Machine Learning on CVs

Published on 2017-04-08 | Jérémy Grèze
Machine Learning on CVs

How can we make candidates’ data valuable? This is the challenge Mohamed gave me for meetup La Claque: to present to recruiters my work as a data analyst on HR and recruitment data.

To make this concrete, he sent me 368 applicant CVs to analyse - notwithstanding, a small message: “have fun, see you on April 5th”. 😉

Overview of 368 CVs

I started by converting files (mainly PDF and DOCX files) using the Apache Tika library (explanations here). Then I loaded the set into Dataiku DSS software.

The first step in a data science project is the analysis and understanding of the data. I went through the CVs, and quickly understood that the candidates were applying for a commercial position (even if you find candidates a little off-topic). Also, about 10% of candidates applied via Kudoz which is an application and they had a very standardised CV model.

I started building the dataset. Each row is a candidate and each column is a variable that I will use in the analysis. First, it allows me to conveniently explore my data, and then I can apply Machine Learning algorithms with these variables.

I was able to quickly build the following variables:

I also kept all the words from the CV to apply text mining transformations: deletion of stop words, reduction to the root of a word (or stemming), counting the frequency of words per CV.

Overview of data preparation
Data preparation in Dataiku DSS.

Indeed, I could have built more variables. Good suggestions were given during the meetup. One could try to extract the dates to find the number of years of education or work experience, or work on the description of experiences. Commercial candidates often provide their revenue and turnover figures and we could try to extract this information.

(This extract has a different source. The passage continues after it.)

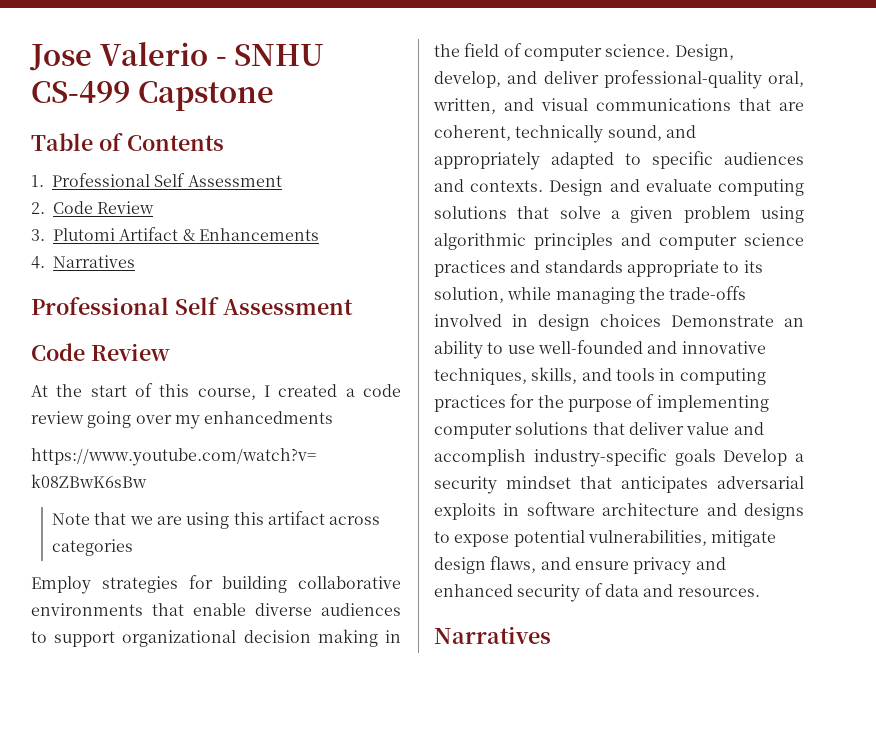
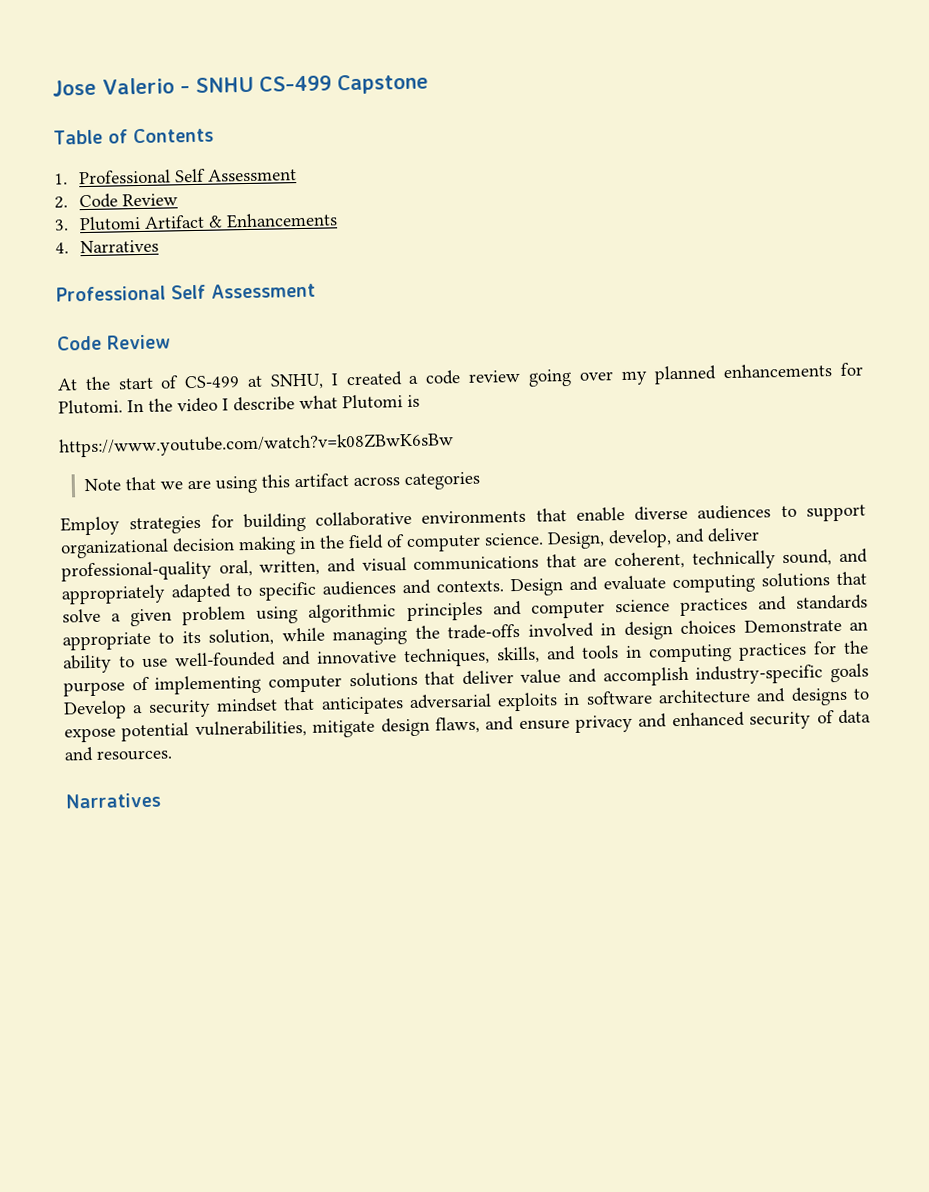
- At the start of this course, I created a code review going over my enhancedments
+ At the start of CS-499 at SNHU, I created a code review going over my planned enhancements for Plutomi. In the video I describe what Plutomi is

Some results of the analysis were presented (see slides). For example, most CVs contain between 200 and 400 words, and 40% of candidates would have a master’s degree.

Map of applicants
Distribution of applicants in France according to the extracted postal code.

After the first analyses and the generation of the variables, I proceeded by applying Machine Learning algorithms to the data. The goal was to find correlations and results that can’t be seen with the naked eye.

By applying a clustering model (unsupervised machine learning), I grouped candidates according to their similarity. The advantage compared to a classical segmentation is that one does not define the discriminating criteria in advance, the algorithm takes care to find out which ones are relevant. The disadvantage is that it is sometimes difficult to interpret the results.

One result identified 3 groups (plus 1 group of outliers): a group that has been called “Parisian Bobo” during the meetup (a name given to the fashionable middle-class), a majority group that uses more general words, a group largely consisting of engineers, and 3 people who included their cover letter within their CV.

Clusters results in French

By applying a predictive model (Supervised Machine Learning), I let the algorithm determine (or learn) the correlations that explain a target variable, and I could then predict this target variable on another dataset (example: future candidates).

I didn’t have an interesting variable to predict here (for example: was the candidate offered an interview?). I tried a predictive model engaging the number of words in a CV. The results were disappointing since the algorithm learned too much on particular cases (over-fitting), especially on the candidates’ place of residence.

In conclusion, to conduct data science projects on CVs and recruitment, we need a big quantity in order to eliminate specific cases.

Also, the business objective of these studies must be defined in advance. The use cases can be multiple: make filters on CVs before offering an interview, prevent early departures in companies, propose internal transfers in large groups according to the career paths of employees, etc….

The importance of associating different profiles with these projects (HRs for knowledge of the business, and data scientists for skills in data science) was of course debated, as well as the need to maintain an ethical framework. Algorithms will digest what we feed them and will thus reproduce existing discriminatory behaviour.

I thank Mohamed for inviting me to his team’s meetup and proposing this challenge! Of course, I am committed to preserving the anonymity of data and CVs. I hope this meetup was educational and opened eyes on the possibilities of data.